Their options? Grim. To attack the city meant almost certain death for many. To remain meant slow starvation and the risk of being overwhelmed. "If we fight against the city, many of us will fall dead; and if we remain here besieging it, we shall also die," they lament.

It wasn't just the immediate situation. The potential for a wider conflict loomed. Word of Kikanos's death would spread like wildfire. "For now all the princes of Aram and of the children of the East will hear that our king is dead, and they will attack us suddenly." The consequences? Utter annihilation. "They will fight with us until not a remnant will be left." Can you feel their desperation?

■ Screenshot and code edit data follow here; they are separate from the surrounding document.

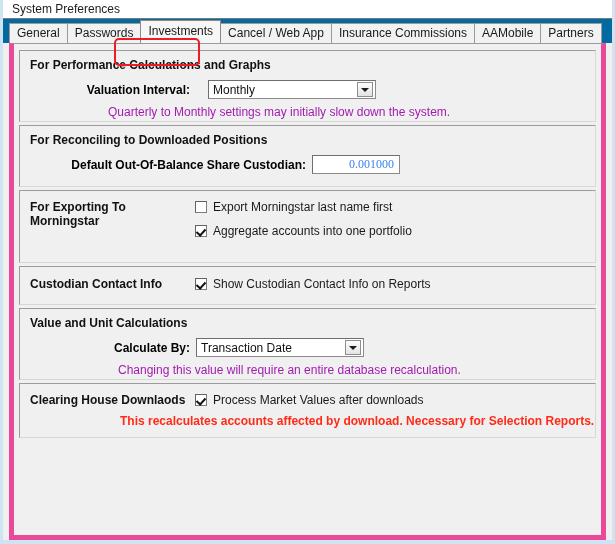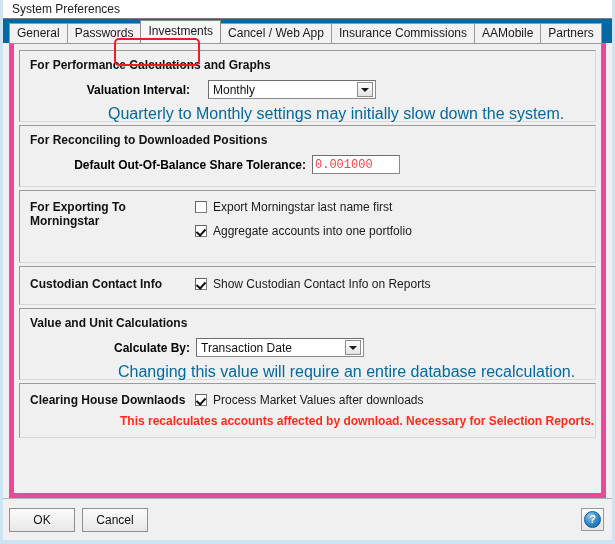"Quarterly to Monthly settings may" .note { color: #0369a1 -> #a21caf; font-size: 16px -> 12px }
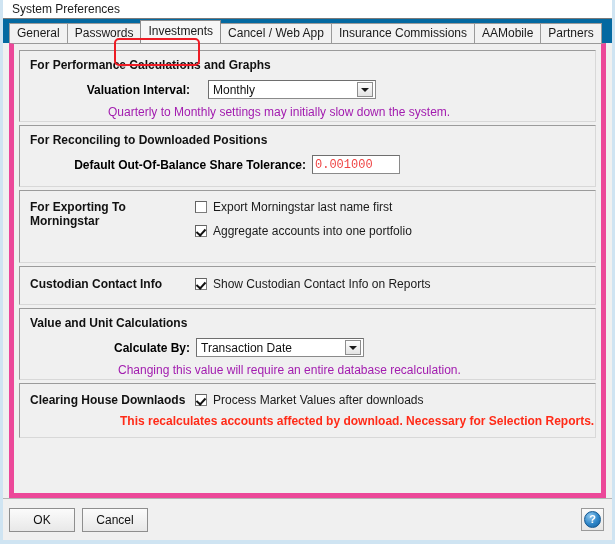"Default Out-Of-Balance Share Tolerance:" div.lbl-right { text: Tolerance -> Custodian }
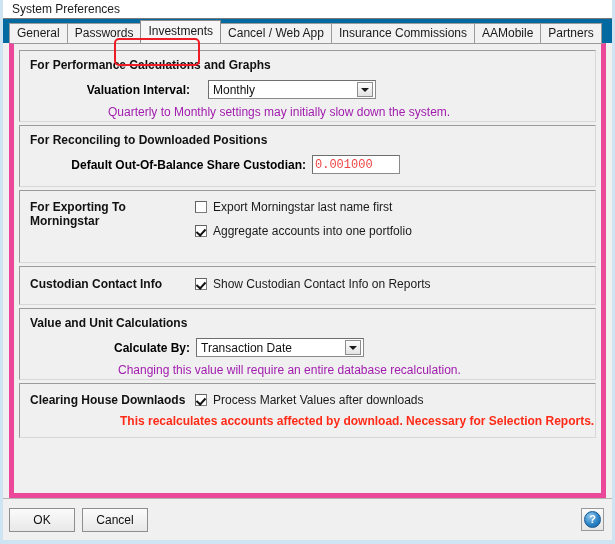"0.001000" .textbox { color: #ef4444 -> #3b82f6; font-family: Liberation Mono, monospace -> Liberation Serif, serif; text-align: none -> right }
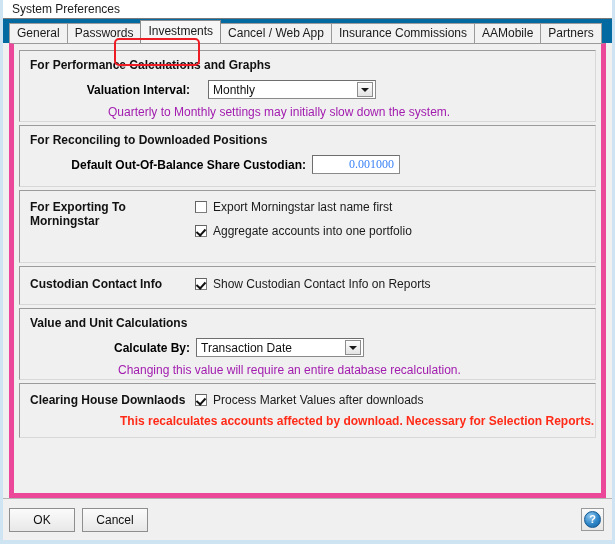"OK" div.buttonbar { html: <div> <div>OK</div> <div>Cancel</div> <div> <div>?</div> </div> </div> -> none }
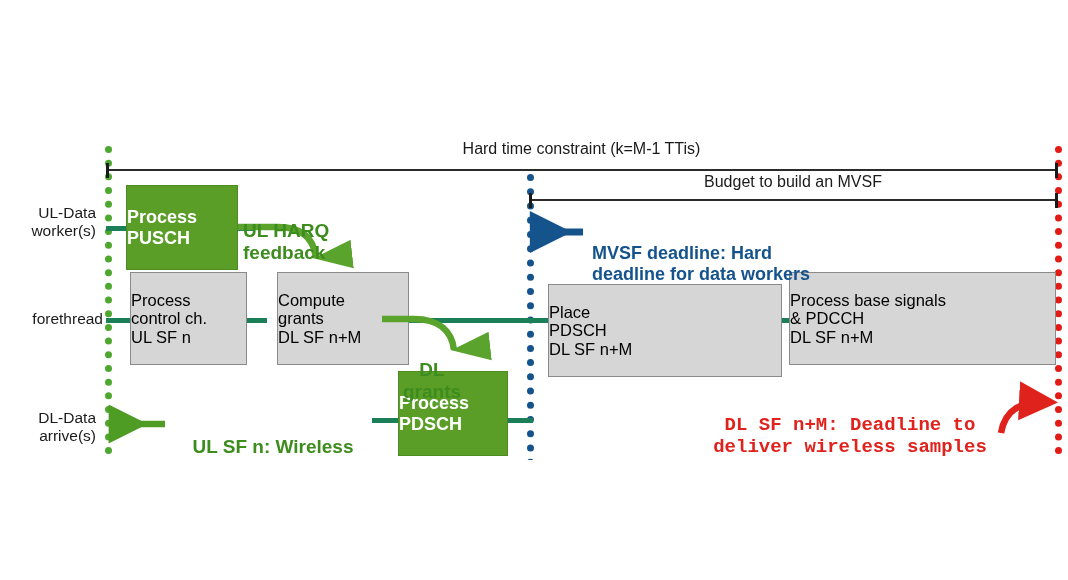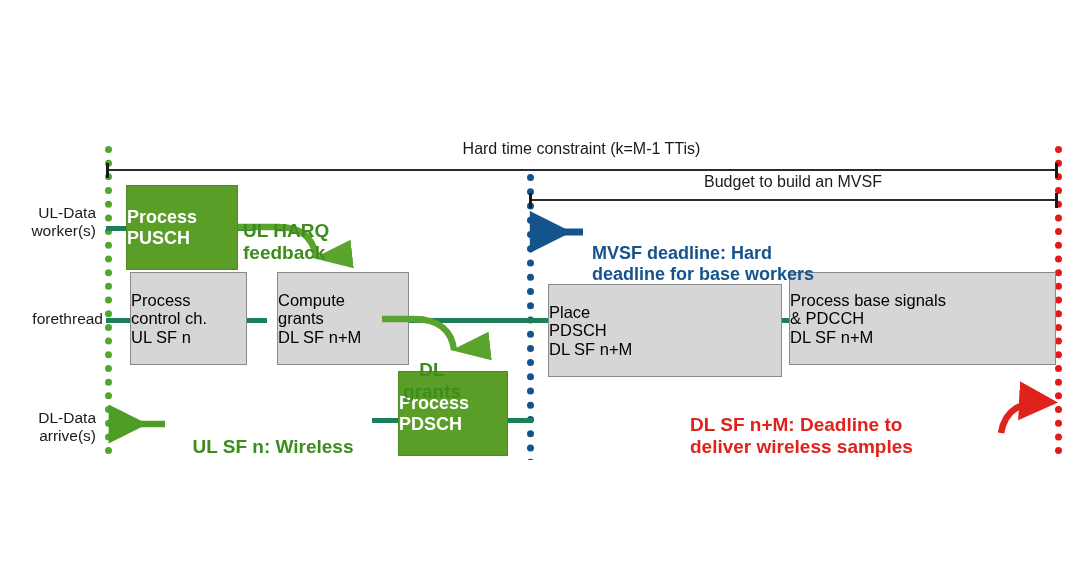"MVSF deadline: Hard" div.abs { text: base -> data }
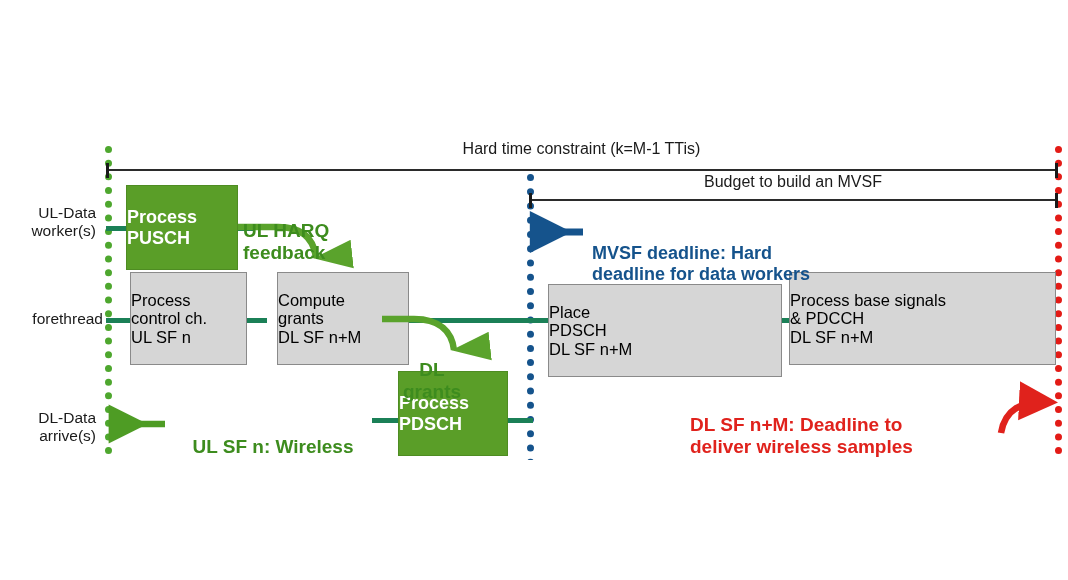"DL SF n+M: Deadline to" div.abs { font-family: none -> Liberation Mono, monospace; text-align: none -> center }
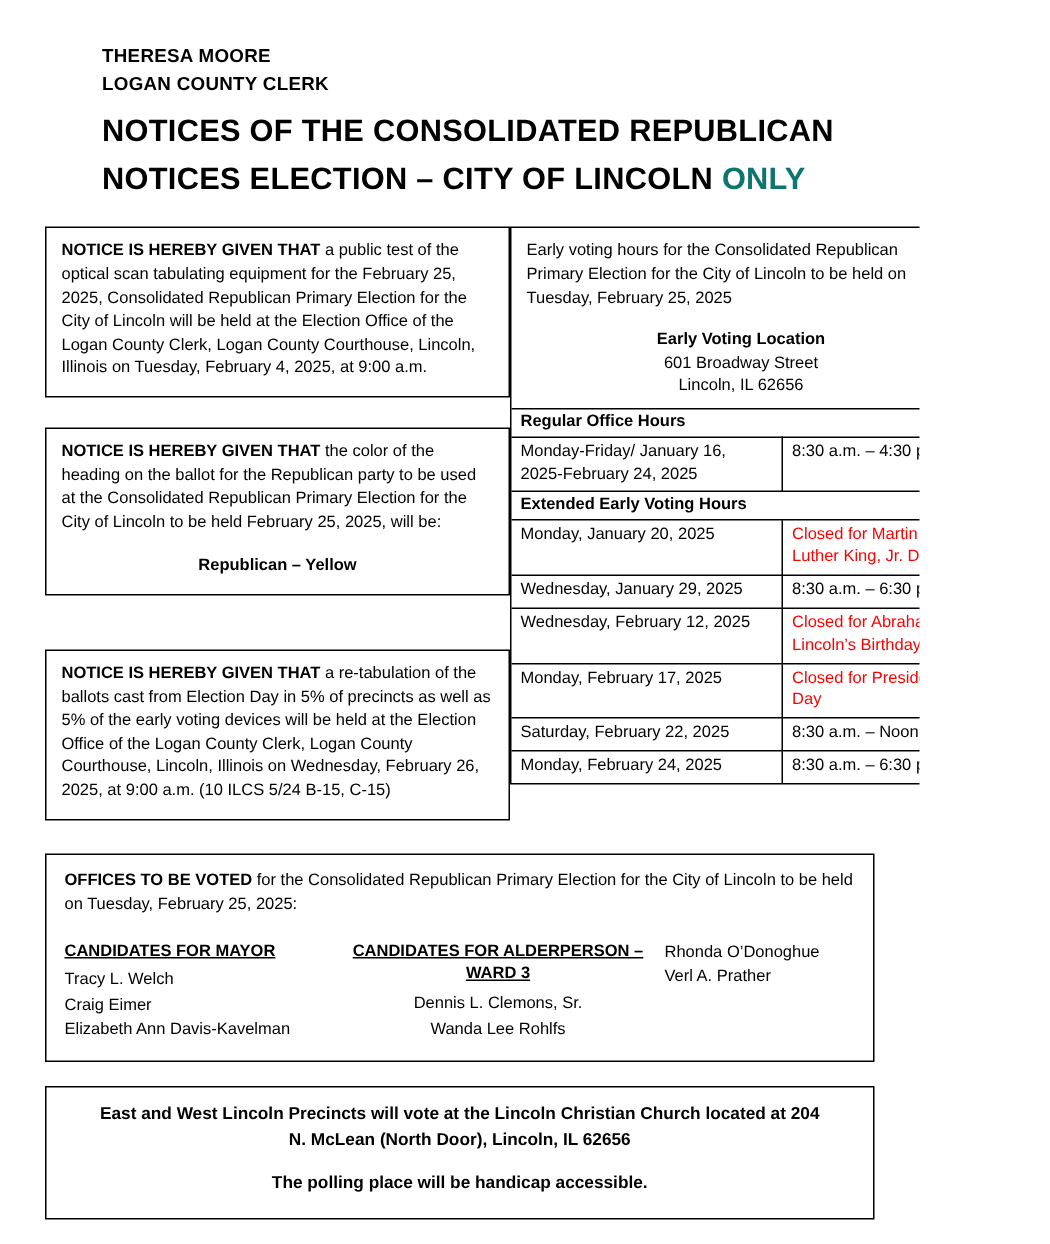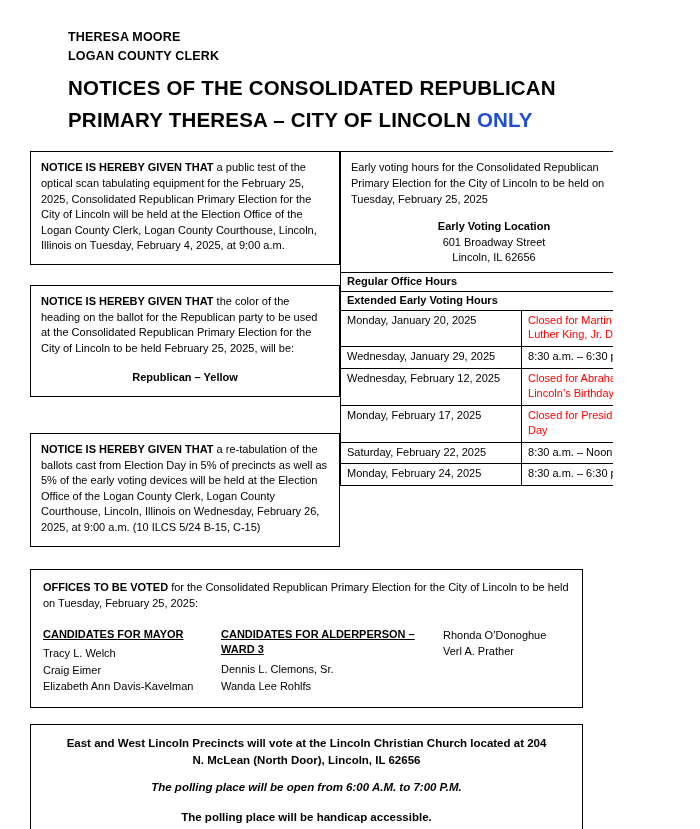"PRIMARY THERESA – CITY OF" span { text: PRIMARY THERESA -> NOTICES ELECTION }
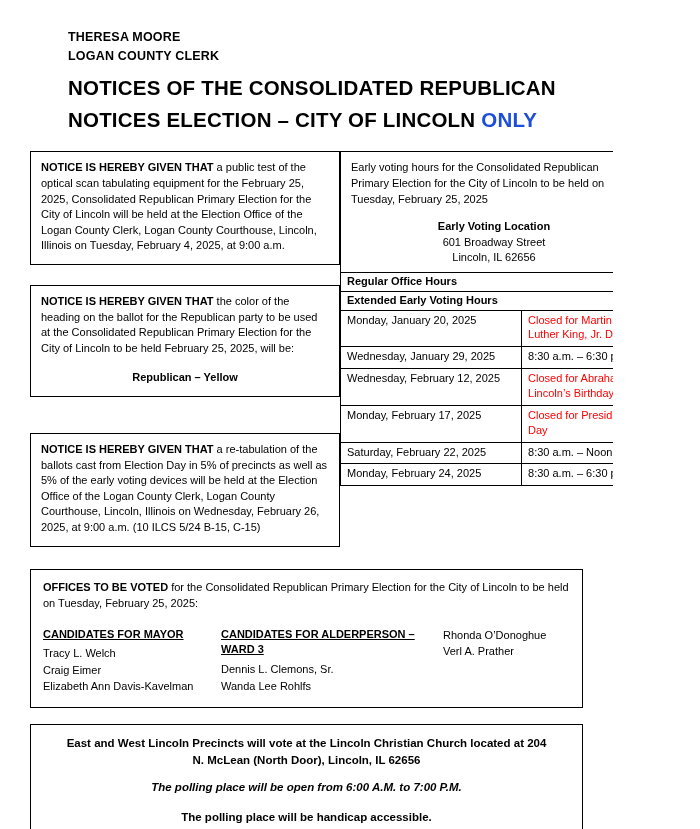"ONLY" .red { color: #1d4ed8 -> #0f766e }
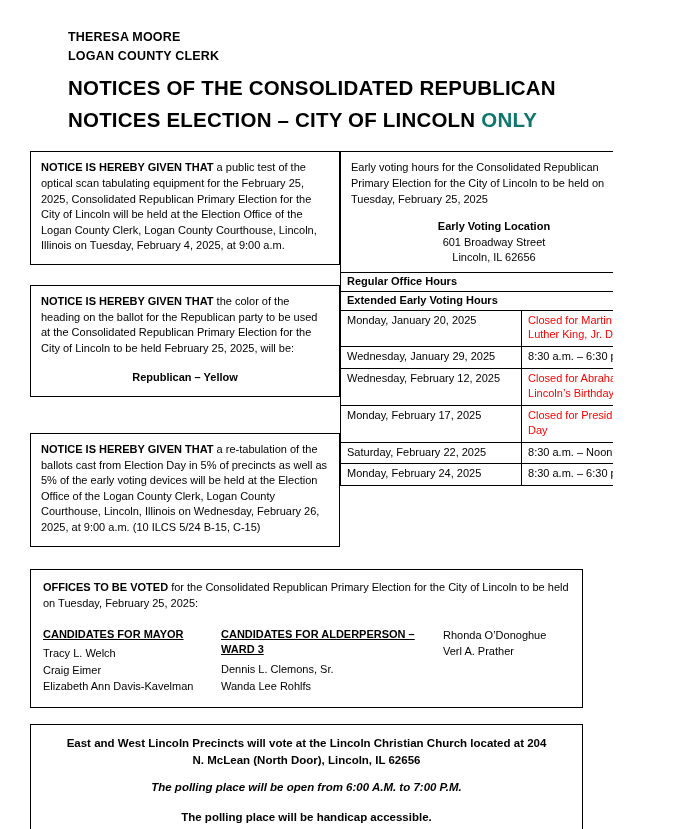"Monday-Friday/ January 16, 2025-February" tr { html: none -> <tr> <td>Monday-Friday/ January 16, 2025-February 24, 2025</td> <td>8:30 a.m. – 4:30 p.m.</td> </tr> }
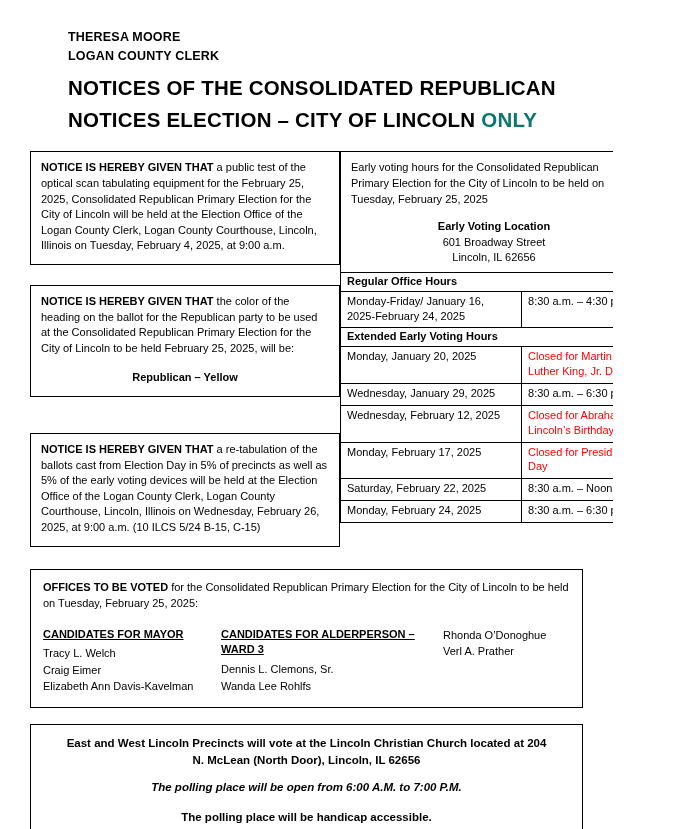"CANDIDATES FOR ALDERPERSON – WARD" .cand-col-1 { text-align: none -> center }
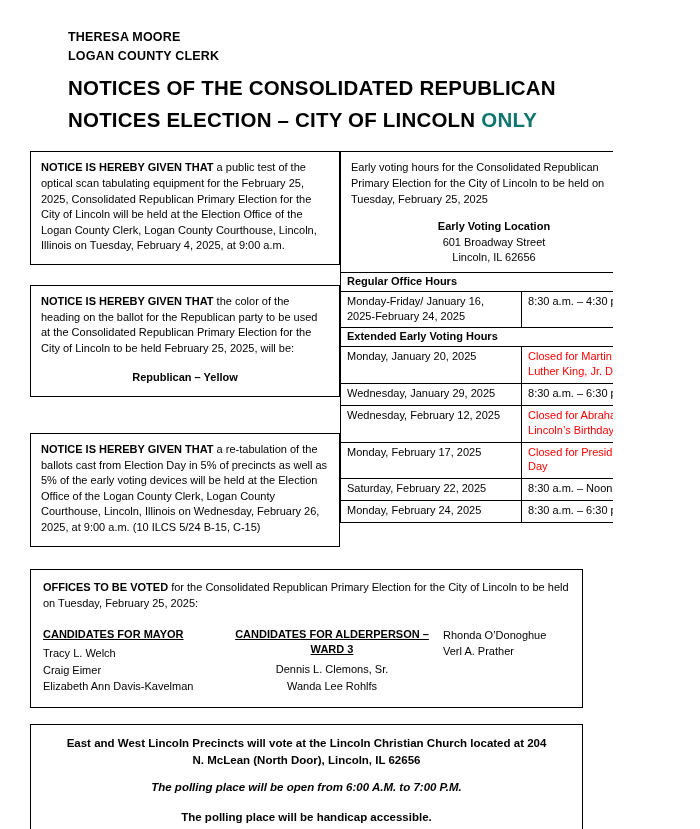"The polling place will be open" div.polling-open { html: <div>The polling place will be open from 6:00 A.M. to 7:00 P.M.</div> -> none }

So, what's their answer? Faced with such overwhelming odds, they turn to a familiar solution: leadership. "Now, therefore, let us go and set a king over us." A new leader, they hope, can rally them, give them direction, and perhaps, just perhaps, turn the tide of their misfortune. They would "remain here besieging the city until it surrenders unto us."

It's a very human response, isn't it? In times of crisis, we often look for someone to take charge, to offer a vision, to provide hope. Whether it's a general on the battlefield or a CEO in a struggling company, the search for a leader is often born from the depths of despair.

But does simply anointing a new king solve their problems? Does it erase the years of hardship, the looming threat of annihilation? We'll have to see. What do you think? Can a single individual truly make the difference in the face of such profound adversity? Or is their hope in something beyond a single leader, something perhaps hidden within themselves?